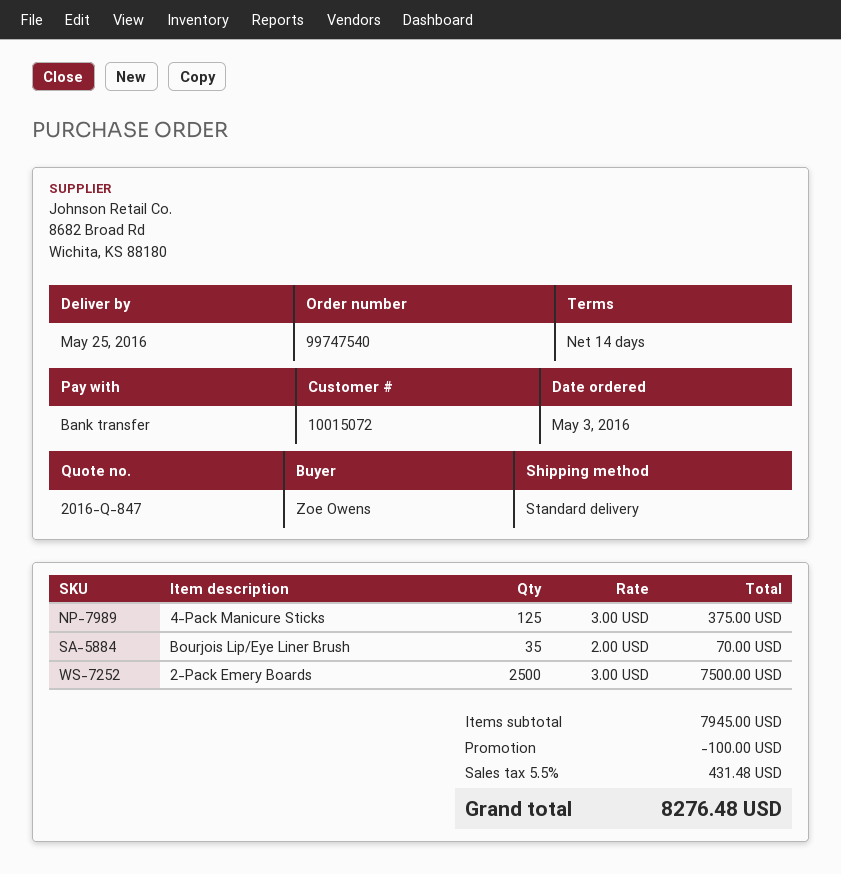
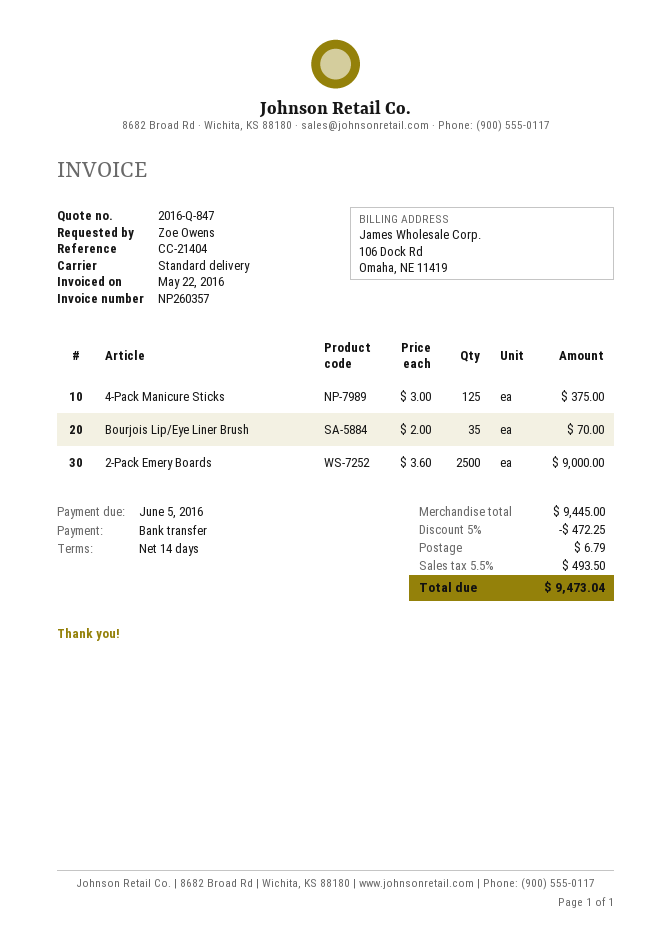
2-Pack Emery Boards: 2500 x 3.00 = 7500.00 -> 2500 x 3.60 = 9000.00
subtotal: 7945.00 -> 9445.00
discount: 100.00 -> 472.25
shipping: none -> 6.79
tax: 5.5% = 431.48 -> 5.5% = 493.50
total: 8276.48 -> 9473.04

—————

WHAT TO PRODUCE.
Print, exactly and only, the lines running from the one with "discount: 100.00 -> 472.25" to the end of the data above.

RESPONSE.
discount: 100.00 -> 472.25
shipping: none -> 6.79
tax: 5.5% = 431.48 -> 5.5% = 493.50
total: 8276.48 -> 9473.04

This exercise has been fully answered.